● Description of the task: Given the listing that follows, report all lines in which the string "software" occurs.

● Data to examine:
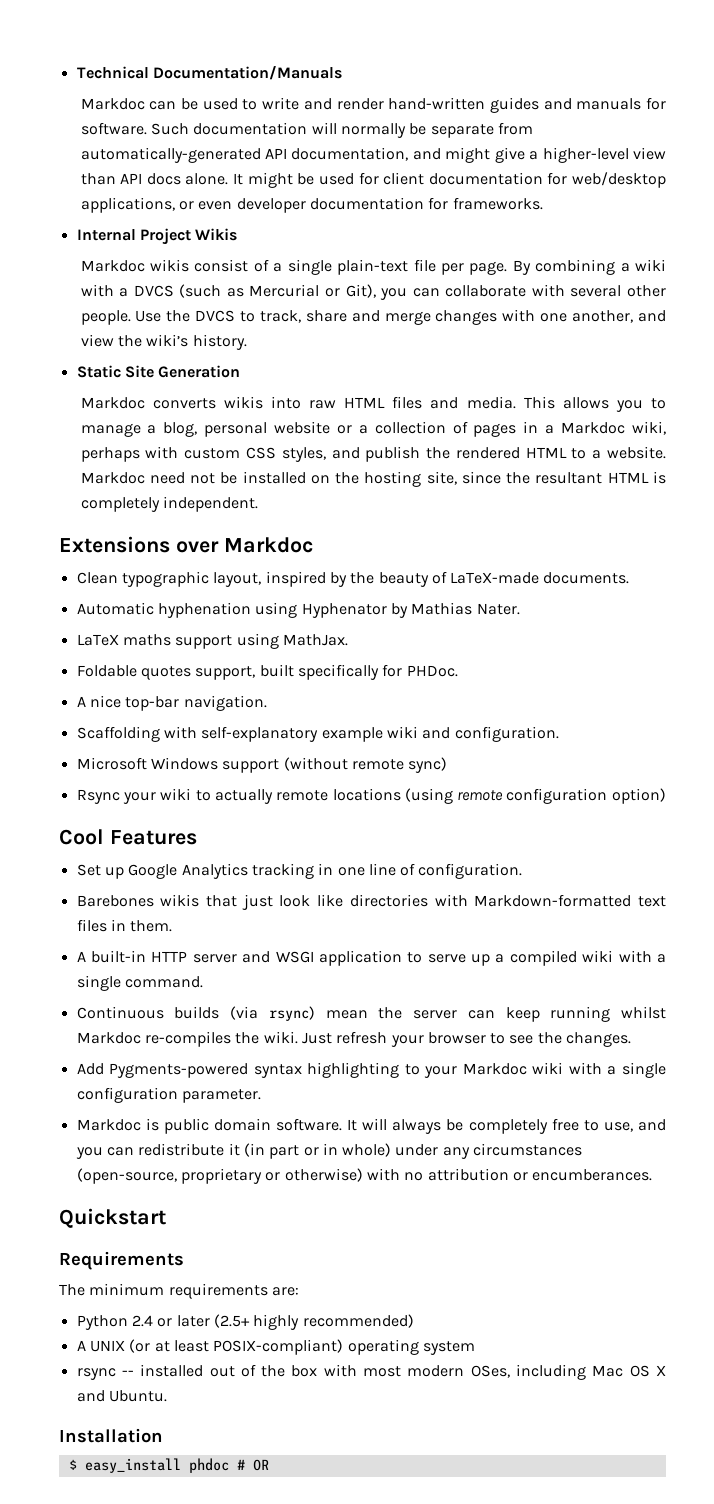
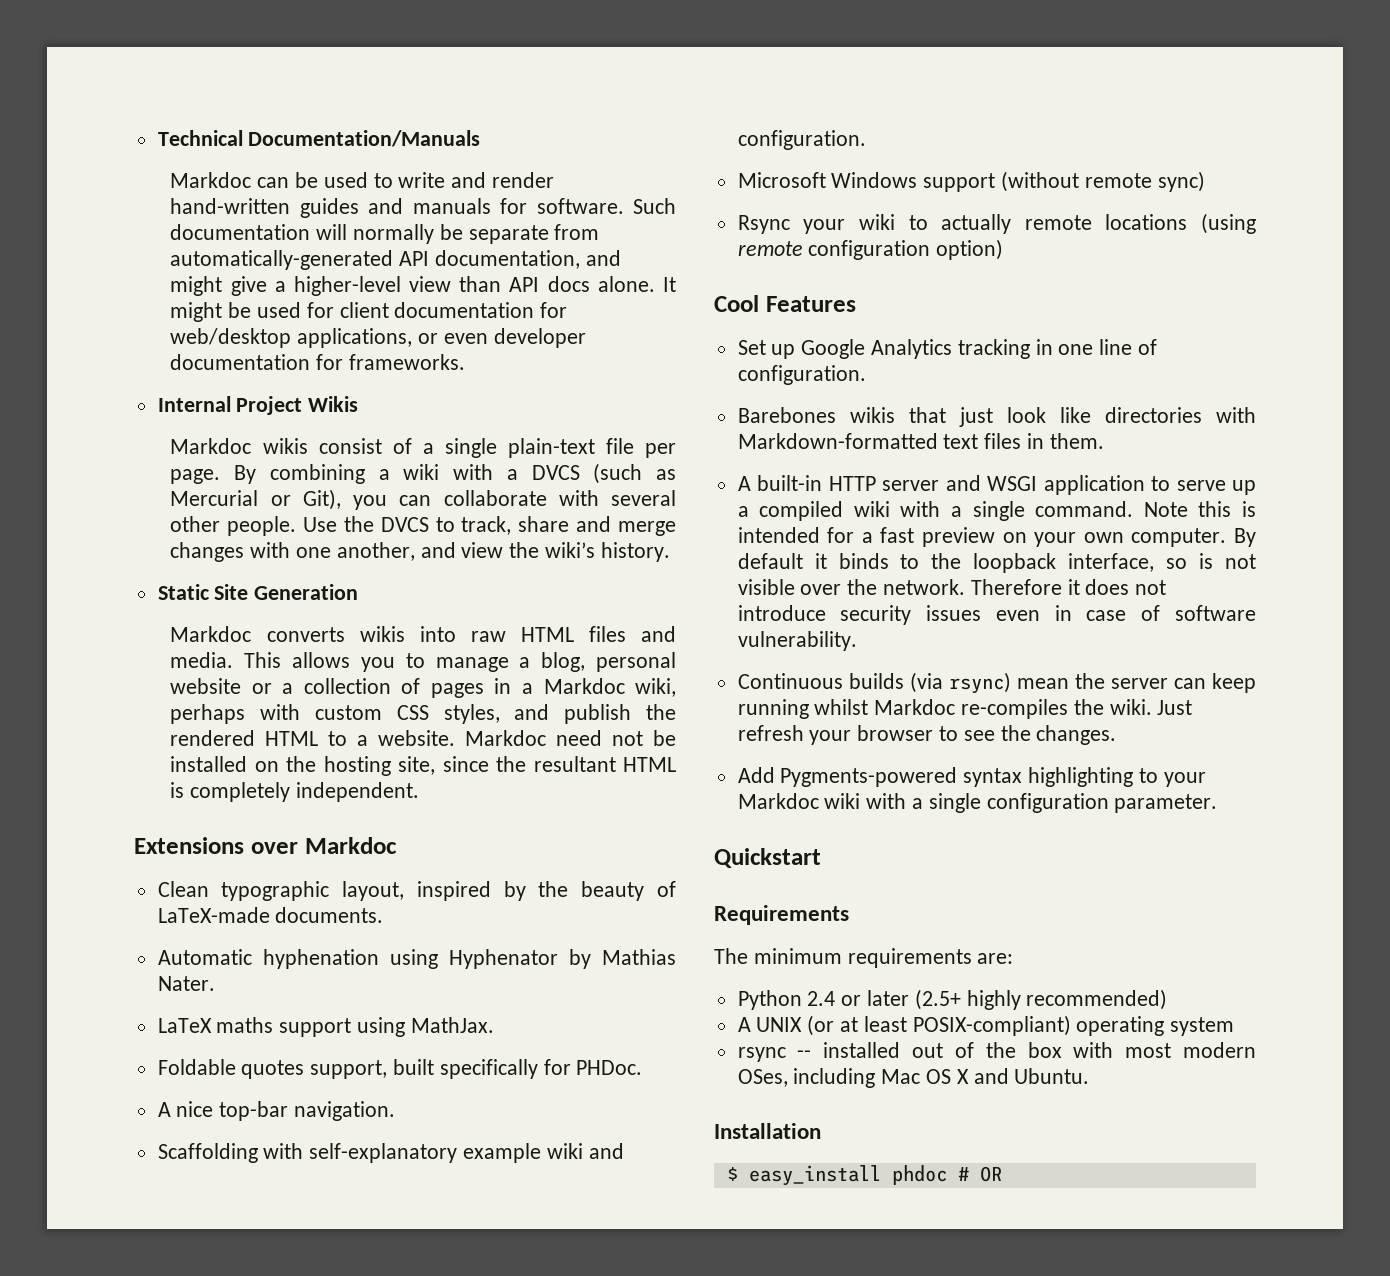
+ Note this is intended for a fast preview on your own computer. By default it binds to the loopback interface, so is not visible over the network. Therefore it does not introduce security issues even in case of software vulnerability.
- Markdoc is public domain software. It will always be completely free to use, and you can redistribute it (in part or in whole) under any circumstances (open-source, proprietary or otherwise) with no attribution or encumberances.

==

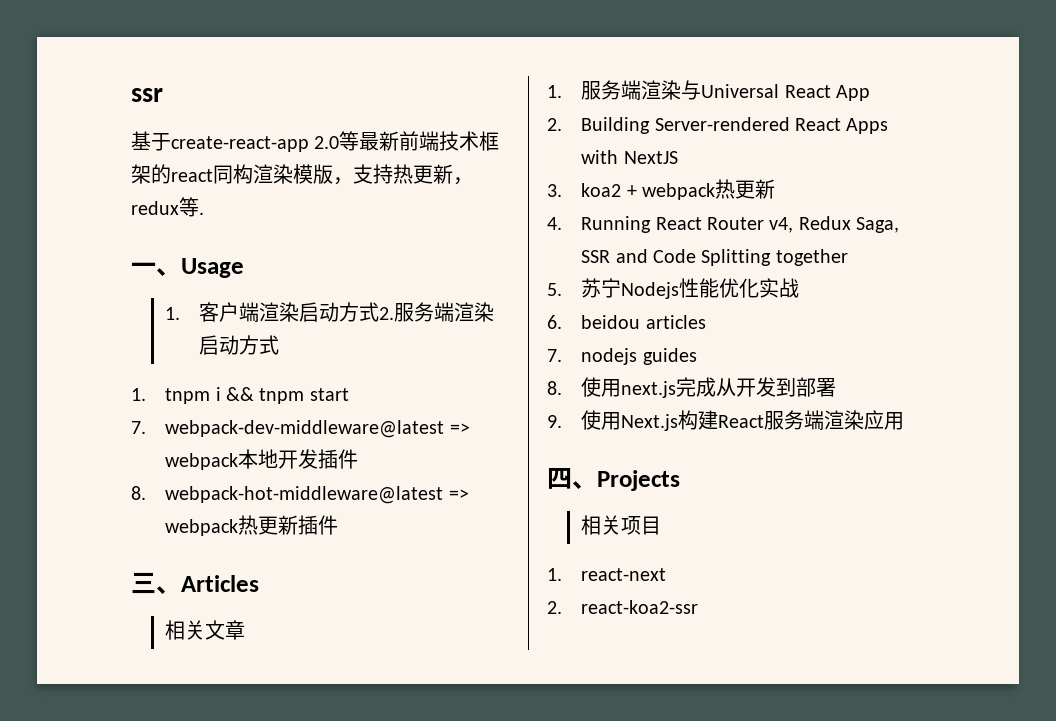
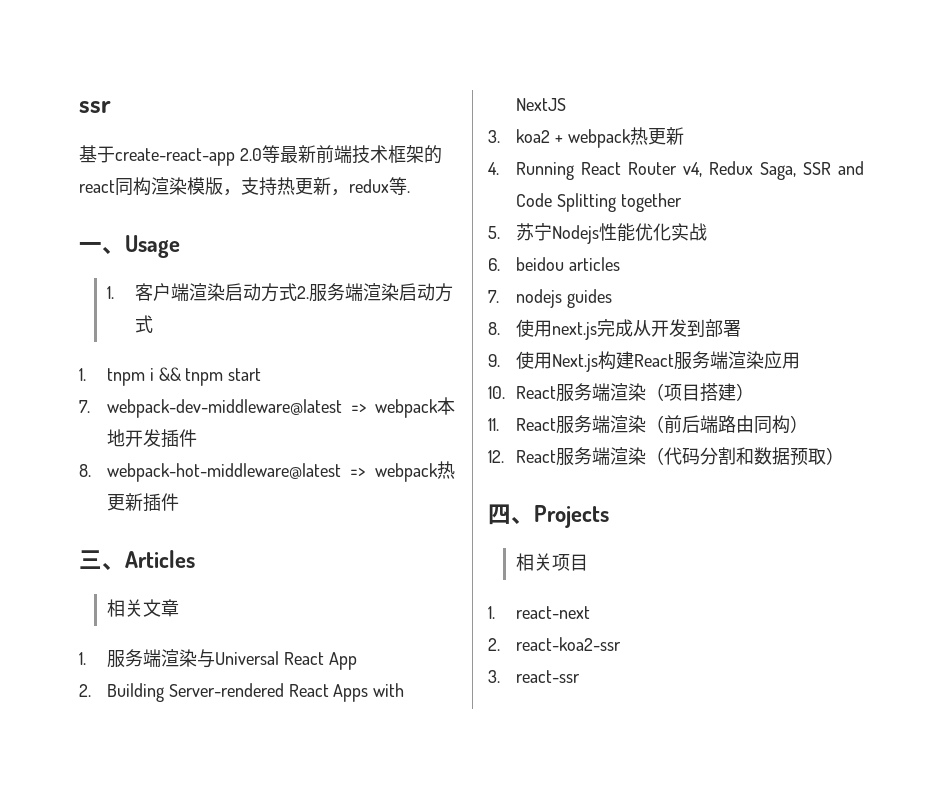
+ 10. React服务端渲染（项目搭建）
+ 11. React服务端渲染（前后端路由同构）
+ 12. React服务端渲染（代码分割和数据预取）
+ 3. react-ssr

● Answer space:
+ Note this is intended for a fast preview on your own computer. By default it binds to the loopback interface, so is not visible over the network. Therefore it does not introduce security issues even in case of software vulnerability.
- Markdoc is public domain software. It will always be completely free to use, and you can redistribute it (in part or in whole) under any circumstances (open-source, proprietary or otherwise) with no attribution or encumberances.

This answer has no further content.